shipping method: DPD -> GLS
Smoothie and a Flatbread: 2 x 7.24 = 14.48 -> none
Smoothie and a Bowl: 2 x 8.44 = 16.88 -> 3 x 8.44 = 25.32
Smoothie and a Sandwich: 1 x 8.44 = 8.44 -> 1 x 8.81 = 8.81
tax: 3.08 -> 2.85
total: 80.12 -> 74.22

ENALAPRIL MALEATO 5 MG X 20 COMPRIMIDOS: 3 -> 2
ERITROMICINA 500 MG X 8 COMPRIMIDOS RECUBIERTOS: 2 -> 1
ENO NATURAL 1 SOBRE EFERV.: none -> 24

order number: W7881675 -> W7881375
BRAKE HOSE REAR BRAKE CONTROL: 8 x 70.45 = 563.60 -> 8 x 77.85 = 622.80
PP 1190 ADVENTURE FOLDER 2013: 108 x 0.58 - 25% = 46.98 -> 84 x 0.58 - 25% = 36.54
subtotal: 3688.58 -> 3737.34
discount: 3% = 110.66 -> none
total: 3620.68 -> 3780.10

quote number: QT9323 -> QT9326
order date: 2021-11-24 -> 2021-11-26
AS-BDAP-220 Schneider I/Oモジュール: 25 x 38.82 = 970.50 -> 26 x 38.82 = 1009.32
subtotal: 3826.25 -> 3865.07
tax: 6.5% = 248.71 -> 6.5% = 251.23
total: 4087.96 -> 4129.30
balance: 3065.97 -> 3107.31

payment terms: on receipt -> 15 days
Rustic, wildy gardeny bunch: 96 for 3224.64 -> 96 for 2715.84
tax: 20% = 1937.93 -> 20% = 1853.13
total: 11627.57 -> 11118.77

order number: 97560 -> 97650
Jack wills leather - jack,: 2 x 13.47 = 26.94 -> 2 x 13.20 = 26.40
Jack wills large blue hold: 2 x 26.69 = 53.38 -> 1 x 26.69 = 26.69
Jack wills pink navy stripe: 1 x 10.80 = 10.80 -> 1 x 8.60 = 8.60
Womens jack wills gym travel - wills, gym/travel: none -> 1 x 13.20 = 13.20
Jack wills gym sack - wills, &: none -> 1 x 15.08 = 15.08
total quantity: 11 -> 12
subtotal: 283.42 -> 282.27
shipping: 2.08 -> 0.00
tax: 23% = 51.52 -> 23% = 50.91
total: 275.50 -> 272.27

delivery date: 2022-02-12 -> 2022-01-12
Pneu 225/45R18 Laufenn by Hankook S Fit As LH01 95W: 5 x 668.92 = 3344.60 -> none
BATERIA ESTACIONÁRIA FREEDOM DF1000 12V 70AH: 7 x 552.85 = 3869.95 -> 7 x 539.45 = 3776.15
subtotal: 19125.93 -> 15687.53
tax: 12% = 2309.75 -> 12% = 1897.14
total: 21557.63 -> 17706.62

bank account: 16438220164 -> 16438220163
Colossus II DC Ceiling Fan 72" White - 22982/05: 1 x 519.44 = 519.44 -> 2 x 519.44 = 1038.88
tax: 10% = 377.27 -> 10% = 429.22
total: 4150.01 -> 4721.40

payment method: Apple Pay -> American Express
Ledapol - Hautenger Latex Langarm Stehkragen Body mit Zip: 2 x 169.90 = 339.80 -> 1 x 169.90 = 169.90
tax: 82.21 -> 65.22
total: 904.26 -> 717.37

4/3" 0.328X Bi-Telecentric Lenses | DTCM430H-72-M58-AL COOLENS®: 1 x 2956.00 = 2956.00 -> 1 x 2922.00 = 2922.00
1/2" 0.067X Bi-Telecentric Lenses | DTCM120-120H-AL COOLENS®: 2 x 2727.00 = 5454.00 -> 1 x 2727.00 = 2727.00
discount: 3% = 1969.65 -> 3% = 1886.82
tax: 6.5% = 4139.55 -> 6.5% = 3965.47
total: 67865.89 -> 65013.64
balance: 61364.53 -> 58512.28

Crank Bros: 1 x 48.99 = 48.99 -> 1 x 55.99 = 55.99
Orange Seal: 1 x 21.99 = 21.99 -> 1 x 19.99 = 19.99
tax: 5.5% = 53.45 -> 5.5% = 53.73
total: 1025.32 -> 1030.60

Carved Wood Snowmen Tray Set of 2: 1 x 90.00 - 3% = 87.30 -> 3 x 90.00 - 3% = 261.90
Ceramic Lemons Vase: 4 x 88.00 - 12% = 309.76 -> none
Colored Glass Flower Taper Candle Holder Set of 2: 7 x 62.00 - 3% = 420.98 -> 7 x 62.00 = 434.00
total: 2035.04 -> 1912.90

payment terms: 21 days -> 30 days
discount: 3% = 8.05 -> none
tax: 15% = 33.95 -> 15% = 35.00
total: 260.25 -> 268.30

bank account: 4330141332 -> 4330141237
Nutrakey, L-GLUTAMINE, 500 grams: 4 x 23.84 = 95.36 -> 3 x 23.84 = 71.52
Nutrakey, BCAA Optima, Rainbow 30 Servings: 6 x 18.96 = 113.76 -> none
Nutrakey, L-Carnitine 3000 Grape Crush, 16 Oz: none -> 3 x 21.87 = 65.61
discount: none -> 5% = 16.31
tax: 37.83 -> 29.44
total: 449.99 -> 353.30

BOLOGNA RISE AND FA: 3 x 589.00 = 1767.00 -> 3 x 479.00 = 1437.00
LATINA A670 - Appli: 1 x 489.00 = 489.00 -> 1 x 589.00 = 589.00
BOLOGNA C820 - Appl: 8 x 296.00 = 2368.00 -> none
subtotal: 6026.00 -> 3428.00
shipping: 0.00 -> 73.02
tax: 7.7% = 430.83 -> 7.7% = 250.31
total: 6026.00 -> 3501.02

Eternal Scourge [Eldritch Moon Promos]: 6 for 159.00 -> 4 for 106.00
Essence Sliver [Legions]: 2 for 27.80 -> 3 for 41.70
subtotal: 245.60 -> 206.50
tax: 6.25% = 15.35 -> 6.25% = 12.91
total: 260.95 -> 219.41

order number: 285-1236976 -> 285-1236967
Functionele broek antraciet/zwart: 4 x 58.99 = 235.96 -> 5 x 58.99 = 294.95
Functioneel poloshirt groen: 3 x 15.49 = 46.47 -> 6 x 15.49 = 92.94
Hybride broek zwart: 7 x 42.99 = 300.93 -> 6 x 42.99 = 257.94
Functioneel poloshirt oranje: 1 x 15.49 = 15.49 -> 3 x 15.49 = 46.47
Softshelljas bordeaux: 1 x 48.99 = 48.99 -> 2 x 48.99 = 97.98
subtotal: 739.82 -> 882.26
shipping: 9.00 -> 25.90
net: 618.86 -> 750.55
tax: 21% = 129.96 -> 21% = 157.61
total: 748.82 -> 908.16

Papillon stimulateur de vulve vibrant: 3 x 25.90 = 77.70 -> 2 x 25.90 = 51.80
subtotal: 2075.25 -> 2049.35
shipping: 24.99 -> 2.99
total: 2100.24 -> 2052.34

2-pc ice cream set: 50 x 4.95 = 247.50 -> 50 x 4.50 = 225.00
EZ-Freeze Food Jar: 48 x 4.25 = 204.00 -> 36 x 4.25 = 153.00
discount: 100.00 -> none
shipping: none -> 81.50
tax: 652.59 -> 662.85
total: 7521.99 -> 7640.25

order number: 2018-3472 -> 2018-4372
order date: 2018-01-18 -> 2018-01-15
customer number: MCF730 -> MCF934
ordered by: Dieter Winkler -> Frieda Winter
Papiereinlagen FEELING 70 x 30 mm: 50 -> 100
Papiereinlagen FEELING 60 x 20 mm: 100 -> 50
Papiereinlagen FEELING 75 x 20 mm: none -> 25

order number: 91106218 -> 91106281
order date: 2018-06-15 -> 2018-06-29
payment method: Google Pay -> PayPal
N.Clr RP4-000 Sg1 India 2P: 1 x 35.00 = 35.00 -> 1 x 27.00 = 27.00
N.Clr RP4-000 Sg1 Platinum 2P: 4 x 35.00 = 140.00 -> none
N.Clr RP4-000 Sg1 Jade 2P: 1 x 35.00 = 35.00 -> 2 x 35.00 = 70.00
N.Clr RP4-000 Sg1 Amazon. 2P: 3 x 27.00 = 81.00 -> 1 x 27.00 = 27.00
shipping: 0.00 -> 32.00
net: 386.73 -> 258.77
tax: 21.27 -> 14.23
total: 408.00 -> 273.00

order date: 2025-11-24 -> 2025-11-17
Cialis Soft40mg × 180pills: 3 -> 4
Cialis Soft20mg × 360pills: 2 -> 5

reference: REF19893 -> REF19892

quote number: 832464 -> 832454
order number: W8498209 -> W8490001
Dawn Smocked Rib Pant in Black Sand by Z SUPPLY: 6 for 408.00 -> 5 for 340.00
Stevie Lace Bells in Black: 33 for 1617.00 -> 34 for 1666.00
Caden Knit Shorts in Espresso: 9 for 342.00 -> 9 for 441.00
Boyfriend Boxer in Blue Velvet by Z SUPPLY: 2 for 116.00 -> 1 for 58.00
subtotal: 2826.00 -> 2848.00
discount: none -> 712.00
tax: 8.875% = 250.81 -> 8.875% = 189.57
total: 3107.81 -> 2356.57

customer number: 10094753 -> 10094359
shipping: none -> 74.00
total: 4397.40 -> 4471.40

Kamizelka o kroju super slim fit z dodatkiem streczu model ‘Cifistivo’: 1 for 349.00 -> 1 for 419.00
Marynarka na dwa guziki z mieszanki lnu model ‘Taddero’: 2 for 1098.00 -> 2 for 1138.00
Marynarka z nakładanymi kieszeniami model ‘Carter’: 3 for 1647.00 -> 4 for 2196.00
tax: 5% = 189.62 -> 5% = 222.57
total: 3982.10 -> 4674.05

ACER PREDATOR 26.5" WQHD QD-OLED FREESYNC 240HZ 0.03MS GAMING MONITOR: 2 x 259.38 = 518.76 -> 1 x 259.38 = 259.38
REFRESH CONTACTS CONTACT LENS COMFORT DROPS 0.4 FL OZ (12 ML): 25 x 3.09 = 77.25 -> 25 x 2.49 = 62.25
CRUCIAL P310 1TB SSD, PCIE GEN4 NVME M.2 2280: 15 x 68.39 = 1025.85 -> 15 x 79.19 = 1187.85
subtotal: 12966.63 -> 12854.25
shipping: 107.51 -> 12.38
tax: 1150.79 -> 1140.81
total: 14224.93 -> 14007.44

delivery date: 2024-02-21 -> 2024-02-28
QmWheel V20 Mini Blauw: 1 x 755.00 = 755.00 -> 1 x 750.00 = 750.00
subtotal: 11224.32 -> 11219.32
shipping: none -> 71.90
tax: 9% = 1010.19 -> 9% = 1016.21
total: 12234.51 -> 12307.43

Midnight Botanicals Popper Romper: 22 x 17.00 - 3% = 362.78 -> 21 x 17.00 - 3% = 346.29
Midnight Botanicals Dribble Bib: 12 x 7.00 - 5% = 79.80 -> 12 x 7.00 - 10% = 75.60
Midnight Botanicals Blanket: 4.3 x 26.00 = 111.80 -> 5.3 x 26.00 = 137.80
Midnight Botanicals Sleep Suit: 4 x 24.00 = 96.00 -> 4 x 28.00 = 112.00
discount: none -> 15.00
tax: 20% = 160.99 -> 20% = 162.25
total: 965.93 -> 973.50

------------------------

▸ **TRY IT**: Transcribe the entries above word for word, from the first line through the line containing "payment method: Apple Pay -> American Express", and nothing else.

▸ **WRITTEN RESPONSE**:
shipping method: DPD -> GLS
Smoothie and a Flatbread: 2 x 7.24 = 14.48 -> none
Smoothie and a Bowl: 2 x 8.44 = 16.88 -> 3 x 8.44 = 25.32
Smoothie and a Sandwich: 1 x 8.44 = 8.44 -> 1 x 8.81 = 8.81
tax: 3.08 -> 2.85
total: 80.12 -> 74.22

ENALAPRIL MALEATO 5 MG X 20 COMPRIMIDOS: 3 -> 2
ERITROMICINA 500 MG X 8 COMPRIMIDOS RECUBIERTOS: 2 -> 1
ENO NATURAL 1 SOBRE EFERV.: none -> 24

order number: W7881675 -> W7881375
BRAKE HOSE REAR BRAKE CONTROL: 8 x 70.45 = 563.60 -> 8 x 77.85 = 622.80
PP 1190 ADVENTURE FOLDER 2013: 108 x 0.58 - 25% = 46.98 -> 84 x 0.58 - 25% = 36.54
subtotal: 3688.58 -> 3737.34
discount: 3% = 110.66 -> none
total: 3620.68 -> 3780.10

quote number: QT9323 -> QT9326
order date: 2021-11-24 -> 2021-11-26
AS-BDAP-220 Schneider I/Oモジュール: 25 x 38.82 = 970.50 -> 26 x 38.82 = 1009.32
subtotal: 3826.25 -> 3865.07
tax: 6.5% = 248.71 -> 6.5% = 251.23
total: 4087.96 -> 4129.30
balance: 3065.97 -> 3107.31

payment terms: on receipt -> 15 days
Rustic, wildy gardeny bunch: 96 for 3224.64 -> 96 for 2715.84
tax: 20% = 1937.93 -> 20% = 1853.13
total: 11627.57 -> 11118.77

order number: 97560 -> 97650
Jack wills leather - jack,: 2 x 13.47 = 26.94 -> 2 x 13.20 = 26.40
Jack wills large blue hold: 2 x 26.69 = 53.38 -> 1 x 26.69 = 26.69
Jack wills pink navy stripe: 1 x 10.80 = 10.80 -> 1 x 8.60 = 8.60
Womens jack wills gym travel - wills, gym/travel: none -> 1 x 13.20 = 13.20
Jack wills gym sack - wills, &: none -> 1 x 15.08 = 15.08
total quantity: 11 -> 12
subtotal: 283.42 -> 282.27
shipping: 2.08 -> 0.00
tax: 23% = 51.52 -> 23% = 50.91
total: 275.50 -> 272.27

delivery date: 2022-02-12 -> 2022-01-12
Pneu 225/45R18 Laufenn by Hankook S Fit As LH01 95W: 5 x 668.92 = 3344.60 -> none
BATERIA ESTACIONÁRIA FREEDOM DF1000 12V 70AH: 7 x 552.85 = 3869.95 -> 7 x 539.45 = 3776.15
subtotal: 19125.93 -> 15687.53
tax: 12% = 2309.75 -> 12% = 1897.14
total: 21557.63 -> 17706.62

bank account: 16438220164 -> 16438220163
Colossus II DC Ceiling Fan 72" White - 22982/05: 1 x 519.44 = 519.44 -> 2 x 519.44 = 1038.88
tax: 10% = 377.27 -> 10% = 429.22
total: 4150.01 -> 4721.40

payment method: Apple Pay -> American Express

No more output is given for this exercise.